Produce a verbatim copy of the records, and keep the images out of it.

'''

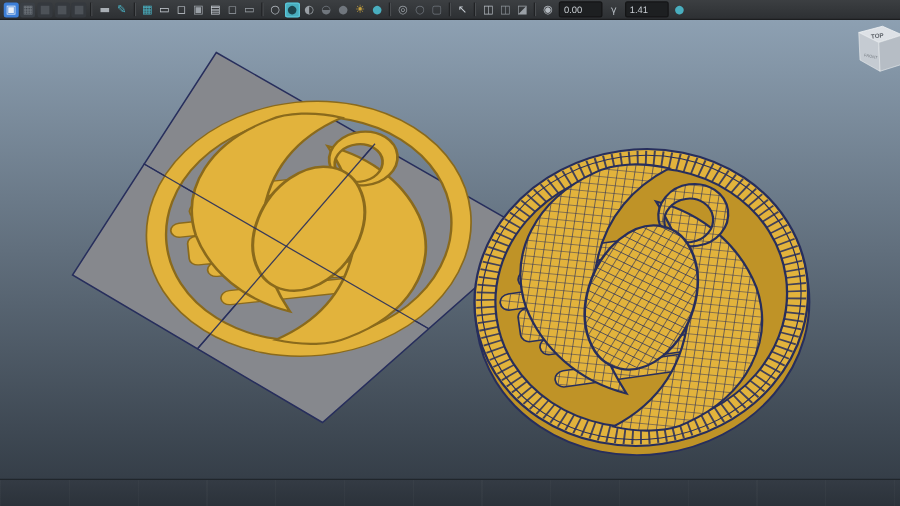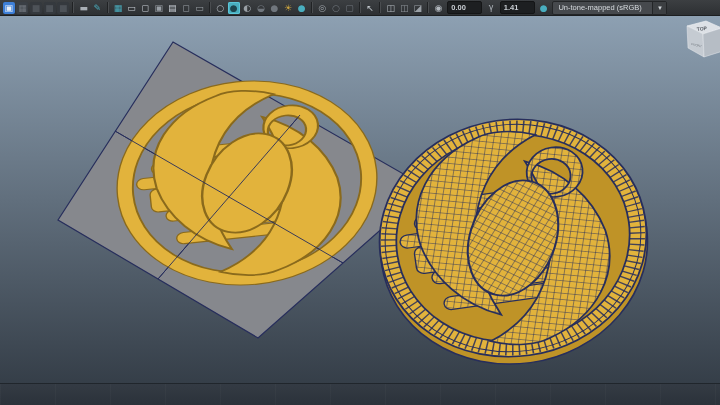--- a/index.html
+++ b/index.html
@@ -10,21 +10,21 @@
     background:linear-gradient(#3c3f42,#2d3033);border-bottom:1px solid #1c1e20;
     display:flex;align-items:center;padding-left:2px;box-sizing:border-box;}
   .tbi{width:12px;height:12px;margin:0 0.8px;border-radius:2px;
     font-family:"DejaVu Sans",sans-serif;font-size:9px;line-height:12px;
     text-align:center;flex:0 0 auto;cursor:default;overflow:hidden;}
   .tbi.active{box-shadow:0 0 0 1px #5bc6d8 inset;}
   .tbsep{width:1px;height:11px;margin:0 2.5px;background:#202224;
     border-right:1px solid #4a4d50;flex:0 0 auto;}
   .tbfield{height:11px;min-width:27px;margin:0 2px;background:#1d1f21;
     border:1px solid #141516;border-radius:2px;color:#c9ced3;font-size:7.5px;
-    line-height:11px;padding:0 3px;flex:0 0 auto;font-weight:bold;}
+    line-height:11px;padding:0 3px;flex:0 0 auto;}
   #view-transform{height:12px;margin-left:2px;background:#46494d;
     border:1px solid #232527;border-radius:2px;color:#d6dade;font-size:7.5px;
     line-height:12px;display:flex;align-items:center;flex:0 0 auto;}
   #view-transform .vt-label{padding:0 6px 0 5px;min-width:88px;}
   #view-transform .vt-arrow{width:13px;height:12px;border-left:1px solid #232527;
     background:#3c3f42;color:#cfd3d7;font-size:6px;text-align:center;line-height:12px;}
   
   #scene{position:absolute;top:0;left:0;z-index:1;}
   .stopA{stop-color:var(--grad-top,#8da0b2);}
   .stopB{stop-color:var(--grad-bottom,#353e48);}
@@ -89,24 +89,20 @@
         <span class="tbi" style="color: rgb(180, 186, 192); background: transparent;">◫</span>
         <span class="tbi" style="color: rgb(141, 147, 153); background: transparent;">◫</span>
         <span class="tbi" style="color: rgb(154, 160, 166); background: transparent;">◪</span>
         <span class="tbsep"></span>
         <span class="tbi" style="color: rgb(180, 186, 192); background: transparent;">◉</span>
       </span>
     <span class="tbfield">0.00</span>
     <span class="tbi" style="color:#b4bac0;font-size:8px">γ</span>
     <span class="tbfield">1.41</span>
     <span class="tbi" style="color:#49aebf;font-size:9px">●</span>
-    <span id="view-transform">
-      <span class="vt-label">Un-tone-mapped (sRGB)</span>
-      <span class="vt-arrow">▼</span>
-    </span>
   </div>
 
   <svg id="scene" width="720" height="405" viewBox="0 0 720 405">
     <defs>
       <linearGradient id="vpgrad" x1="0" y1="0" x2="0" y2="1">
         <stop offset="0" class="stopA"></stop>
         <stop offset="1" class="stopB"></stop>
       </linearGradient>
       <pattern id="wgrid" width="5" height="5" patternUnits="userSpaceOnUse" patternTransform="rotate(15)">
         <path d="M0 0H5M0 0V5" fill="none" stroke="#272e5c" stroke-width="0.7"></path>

'''

> ANSWER FOR THIS EXERCISE:
--- a/index.html
+++ b/index.html
@@ -10,21 +10,21 @@
     background:linear-gradient(#3c3f42,#2d3033);border-bottom:1px solid #1c1e20;
     display:flex;align-items:center;padding-left:2px;box-sizing:border-box;}
   .tbi{width:12px;height:12px;margin:0 0.8px;border-radius:2px;
     font-family:"DejaVu Sans",sans-serif;font-size:9px;line-height:12px;
     text-align:center;flex:0 0 auto;cursor:default;overflow:hidden;}
   .tbi.active{box-shadow:0 0 0 1px #5bc6d8 inset;}
   .tbsep{width:1px;height:11px;margin:0 2.5px;background:#202224;
     border-right:1px solid #4a4d50;flex:0 0 auto;}
   .tbfield{height:11px;min-width:27px;margin:0 2px;background:#1d1f21;
     border:1px solid #141516;border-radius:2px;color:#c9ced3;font-size:7.5px;
-    line-height:11px;padding:0 3px;flex:0 0 auto;font-weight:bold;}
+    line-height:11px;padding:0 3px;flex:0 0 auto;}
   #view-transform{height:12px;margin-left:2px;background:#46494d;
     border:1px solid #232527;border-radius:2px;color:#d6dade;font-size:7.5px;
     line-height:12px;display:flex;align-items:center;flex:0 0 auto;}
   #view-transform .vt-label{padding:0 6px 0 5px;min-width:88px;}
   #view-transform .vt-arrow{width:13px;height:12px;border-left:1px solid #232527;
     background:#3c3f42;color:#cfd3d7;font-size:6px;text-align:center;line-height:12px;}
   
   #scene{position:absolute;top:0;left:0;z-index:1;}
   .stopA{stop-color:var(--grad-top,#8da0b2);}
   .stopB{stop-color:var(--grad-bottom,#353e48);}
@@ -89,24 +89,20 @@
         <span class="tbi" style="color: rgb(180, 186, 192); background: transparent;">◫</span>
         <span class="tbi" style="color: rgb(141, 147, 153); background: transparent;">◫</span>
         <span class="tbi" style="color: rgb(154, 160, 166); background: transparent;">◪</span>
         <span class="tbsep"></span>
         <span class="tbi" style="color: rgb(180, 186, 192); background: transparent;">◉</span>
       </span>
     <span class="tbfield">0.00</span>
     <span class="tbi" style="color:#b4bac0;font-size:8px">γ</span>
     <span class="tbfield">1.41</span>
     <span class="tbi" style="color:#49aebf;font-size:9px">●</span>
-    <span id="view-transform">
-      <span class="vt-label">Un-tone-mapped (sRGB)</span>
-      <span class="vt-arrow">▼</span>
-    </span>
   </div>
 
   <svg id="scene" width="720" height="405" viewBox="0 0 720 405">
     <defs>
       <linearGradient id="vpgrad" x1="0" y1="0" x2="0" y2="1">
         <stop offset="0" class="stopA"></stop>
         <stop offset="1" class="stopB"></stop>
       </linearGradient>
       <pattern id="wgrid" width="5" height="5" patternUnits="userSpaceOnUse" patternTransform="rotate(15)">
         <path d="M0 0H5M0 0V5" fill="none" stroke="#272e5c" stroke-width="0.7"></path>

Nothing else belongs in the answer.